Note: I annotated the figure with p-values in Illustrator for the final publication version.
Vaginal microbiota were grouped into hierarchical clusters, listed in the legend at right. A multiple comparisons test using Tukey's method was used to identify significant differences in vaginal pH between clusters. P-values less than 0.05 are shown on the plot with a connector indicating the two groups being compared. Each box represents the interquartile range, the whiskers represent the upper and lower quartiles, the horizontal line represents the median, and open circles represent outliers.
## Warning: Removed 76 rows containing non-finite values (stat_boxplot).
It appears from these plots that vaginal pH is considerably higher in the GV and Other clusters. Now we'll perform some simple stats to see how significant these differences are. We'll use the Kruskal-Wallis rank sum test, a nonparametric group comparison test. We are violating some assumptions because we technically have repeated measures within individuals, but to get a rough idea of differences in pH across groups we're going to treat the groups as independent. We will, however, exclude the Bifido group as it only has 2 samples (and one of them is missing pH data). We'll also exclude the 77 cases for which pH data are unavailable.

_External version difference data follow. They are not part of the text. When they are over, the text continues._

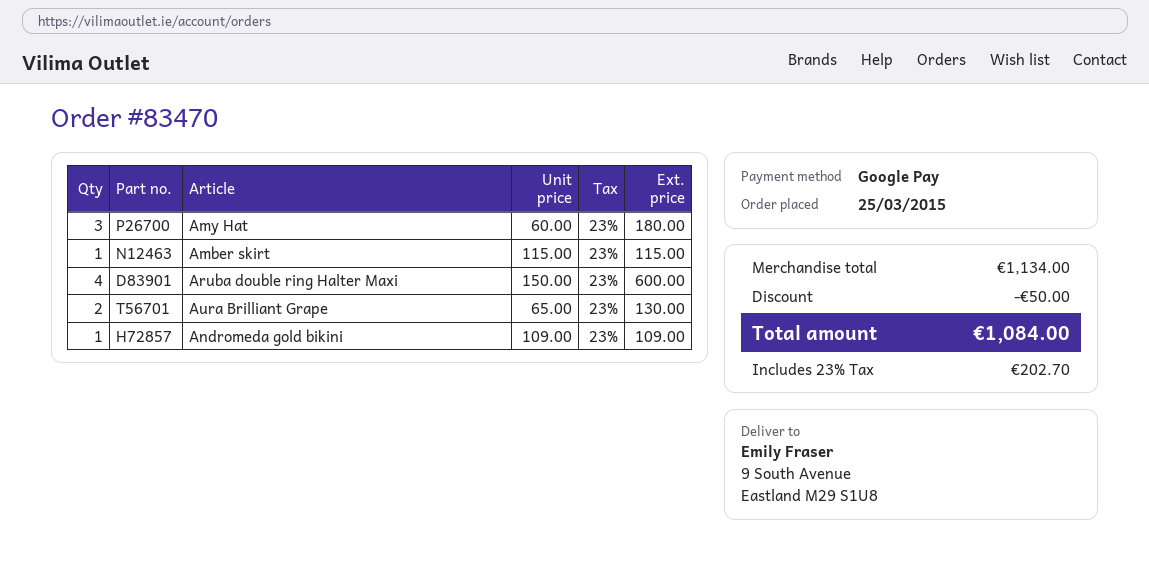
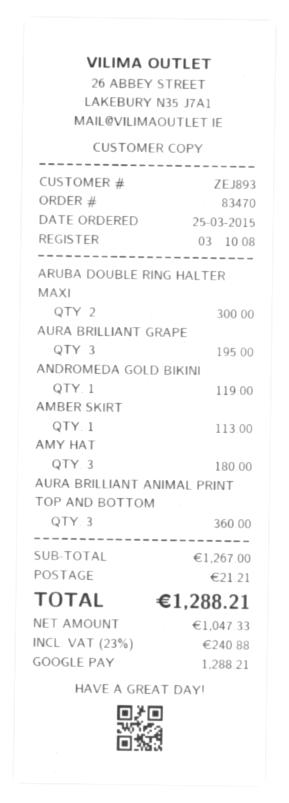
Amber skirt: 1 for 115.00 -> 1 for 113.00
Aruba double ring Halter Maxi: 4 for 600.00 -> 2 for 300.00
Aura Brilliant Grape: 2 for 130.00 -> 3 for 195.00
Andromeda gold bikini: 1 for 109.00 -> 1 for 119.00
AURA BRILLIANT ANIMAL PRINT TOP AND BOTTOM: none -> 3 for 360.00
subtotal: 1134.00 -> 1267.00
discount: 50.00 -> none
shipping: none -> 21.21
tax: 23% = 202.70 -> 23% = 240.88
total: 1084.00 -> 1288.21

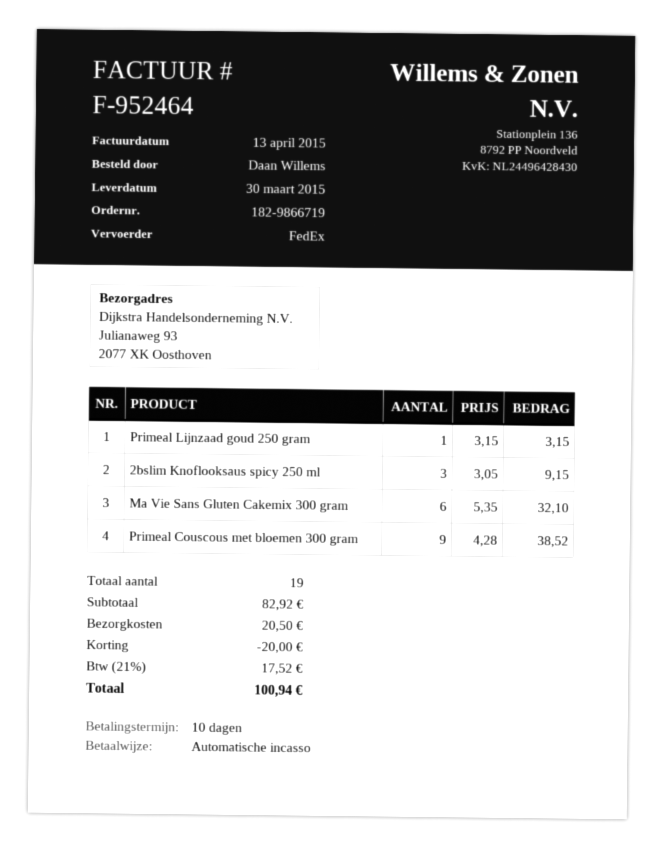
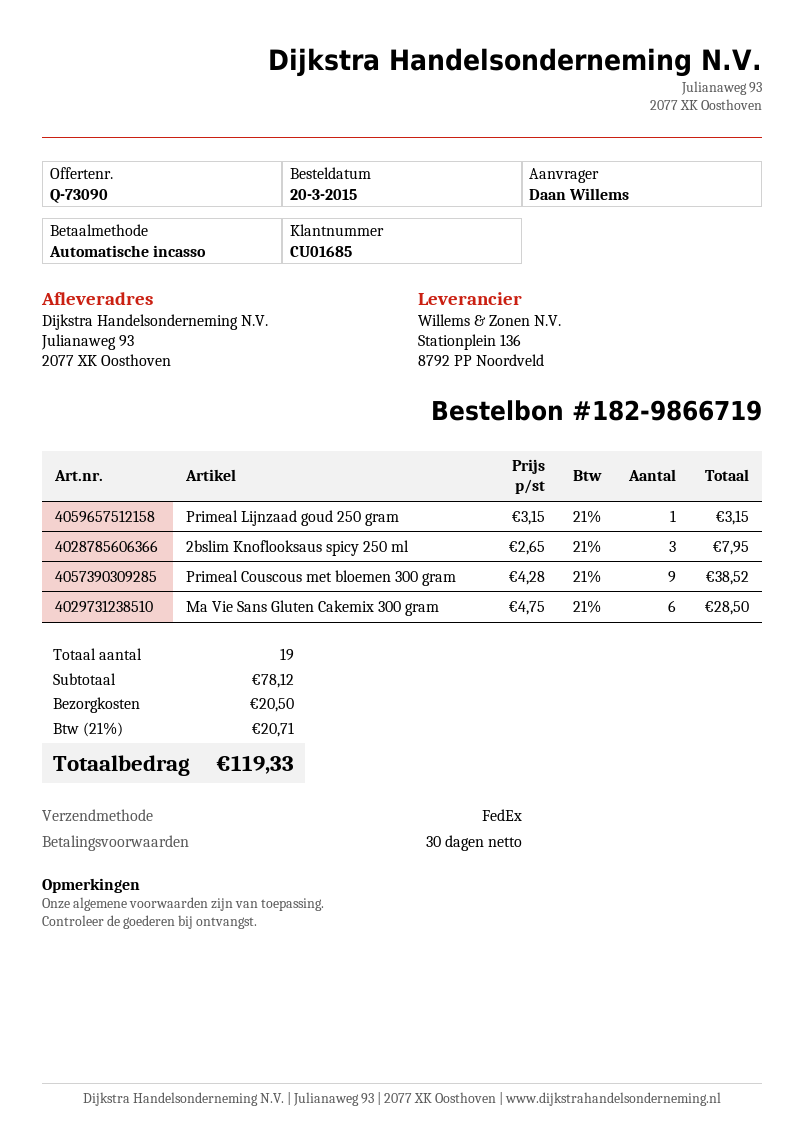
payment terms: 10 days -> 30 days
2bslim Knoflooksaus spicy 250 ml: 3 x 3.05 = 9.15 -> 3 x 2.65 = 7.95
Ma Vie Sans Gluten Cakemix 300 gram: 6 x 5.35 = 32.10 -> 6 x 4.75 = 28.50
subtotal: 82.92 -> 78.12
discount: 20.00 -> none
tax: 21% = 17.52 -> 21% = 20.71
total: 100.94 -> 119.33

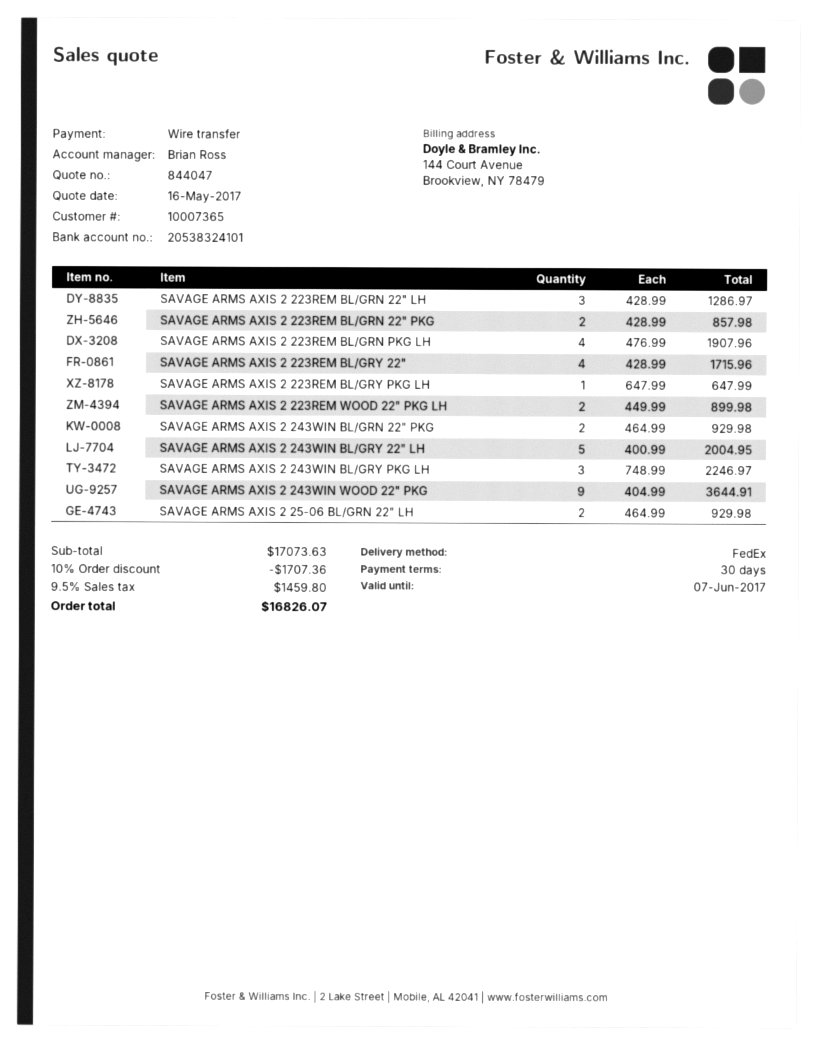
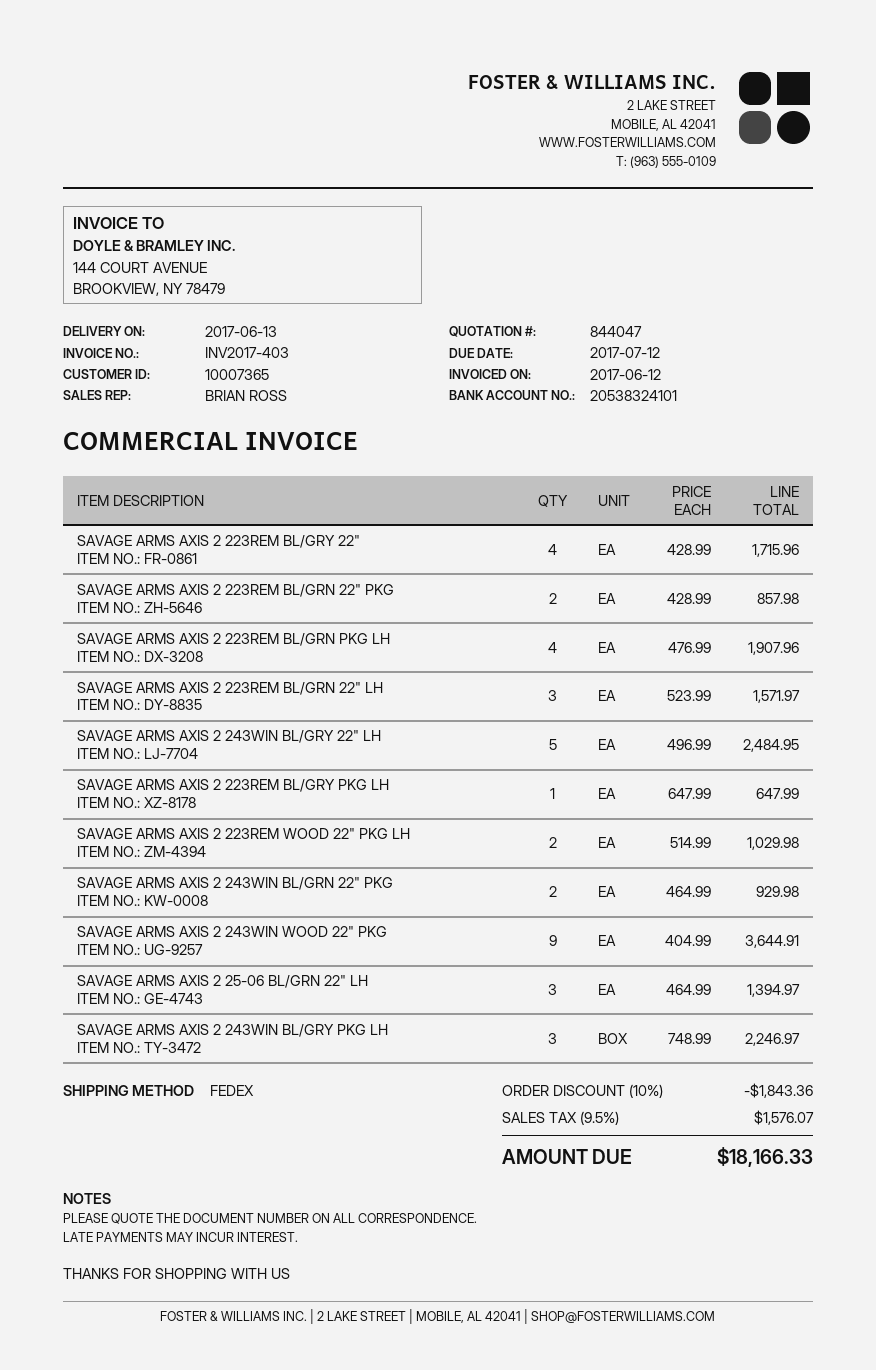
SAVAGE ARMS AXIS 2 223REM BL/GRN 22" LH: 3 x 428.99 = 1286.97 -> 3 x 523.99 = 1571.97
SAVAGE ARMS AXIS 2 223REM WOOD 22" PKG LH: 2 x 449.99 = 899.98 -> 2 x 514.99 = 1029.98
SAVAGE ARMS AXIS 2 243WIN BL/GRY 22" LH: 5 x 400.99 = 2004.95 -> 5 x 496.99 = 2484.95
SAVAGE ARMS AXIS 2 25-06 BL/GRN 22" LH: 2 x 464.99 = 929.98 -> 3 x 464.99 = 1394.97
discount: 10% = 1707.36 -> 10% = 1843.36
tax: 9.5% = 1459.80 -> 9.5% = 1576.07
total: 16826.07 -> 18166.33

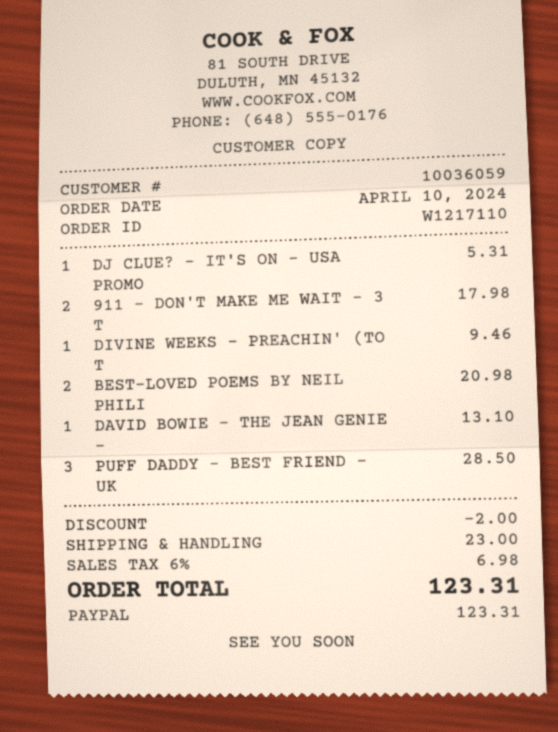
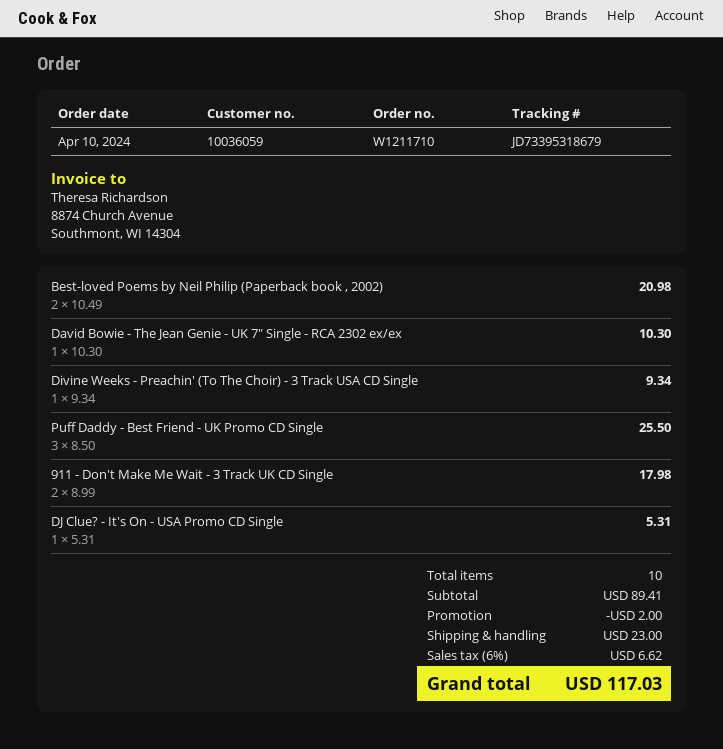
order number: W1217110 -> W1211710
DIVINE WEEKS - PREACHIN' (TO T: 1 for 9.46 -> 1 for 9.34
DAVID BOWIE - THE JEAN GENIE -: 1 for 13.10 -> 1 for 10.30
PUFF DADDY - BEST FRIEND - UK: 3 for 28.50 -> 3 for 25.50
tax: 6% = 6.98 -> 6% = 6.62
total: 123.31 -> 117.03

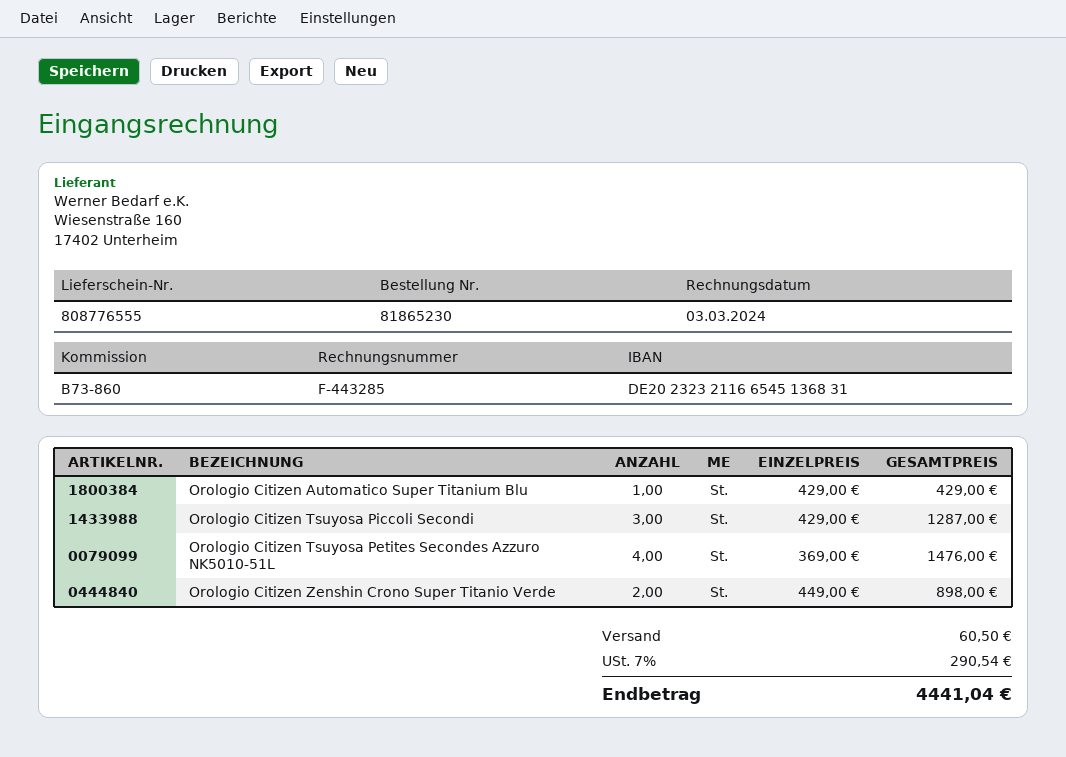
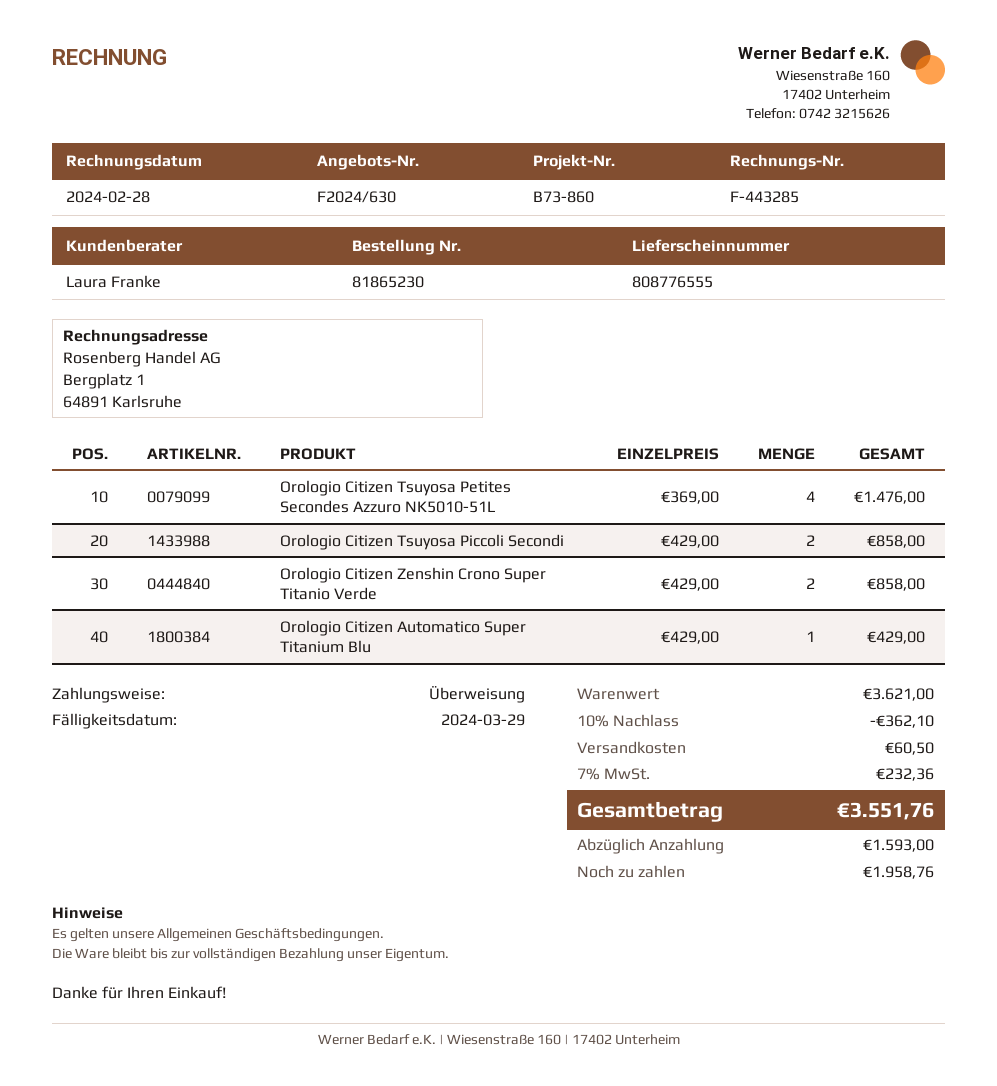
invoice date: 2024-03-03 -> 2024-02-28
Orologio Citizen Tsuyosa Piccoli Secondi: 3 x 429.00 = 1287.00 -> 2 x 429.00 = 858.00
Orologio Citizen Zenshin Crono Super Titanio Verde: 2 x 449.00 = 898.00 -> 2 x 429.00 = 858.00
discount: none -> 10% = 362.10
tax: 7% = 290.54 -> 7% = 232.36
total: 4441.04 -> 3551.76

summary(factor(meta.vag$hclust))## Bifido GV LC LG LI LJ Other
## 2 30 87 22 71 8 25
meta.vag.ph <- na.exclude(meta.vag[,c("subject","type","ph","hclust")]) # n=168
# Remove Bifido group samples
meta.vag.ph <- subset(meta.vag.ph, hclust %in% c("GV","LC","LG","LI","LJ","Other")) # n=167
kruskal.test(ph ~ factor(hclust), data=meta.vag.ph)##
## Kruskal-Wallis rank sum test
##
## data: ph by factor(hclust)
## Kruskal-Wallis chi-squared = 42.48, df = 5, p-value = 4.719e-08
This test confirms there is a significant difference among the six groups (p=4.7E-08), but not which groups differ from others. The kruskalmc function from package pgirmess allows us to perform multiple pairwise comparisons after a Kruskal-Wallis test (i.e. a posthoc test). According to documentation the procedure was developed by Patrick Giraudoux based on Siegel and Castellan (1988) Non parametric statistics for the behavioural sciences. MacGraw Hill Int., New York. pp 213-214.
kruskalmc(ph ~ factor(hclust), data=meta.vag.ph)## Multiple comparison test after Kruskal-Wallis
## p.value: 0.05
## Comparisons
## obs.dif critical.dif difference
## GV-LC 57.033 34.81 TRUE
## GV-LG 30.641 45.11 FALSE
## GV-LI 44.011 37.06 TRUE
## GV-LJ 22.114 104.82 FALSE
## GV-Other 16.348 49.65 FALSE
## LC-LG 26.391 37.62 FALSE
## LC-LI 13.021 27.46 FALSE
## LC-LJ 34.919 101.82 FALSE
## LC-Other 73.381 42.96 TRUE
## LG-LI 13.370 39.71 FALSE
## LG-LJ 8.528 105.78 FALSE
## LG-Other 46.989 51.66 FALSE
## LI-LJ 21.898 102.61 FALSE
## LI-Other 60.359 44.80 TRUE
## LJ-Other 38.462 107.80 FALSE
The kruskalmc test above identified the following contrasts as significantly different ("TRUE" in table): GV vs. LC, GV vs. LI, Other vs. LC, Other vs. LI. An alternative and more robust approach that will also give us p-values is the nparcomp function from the package by the same name. We'll use the Tukey method. Note again that we are treating samples as independent although truly they are not.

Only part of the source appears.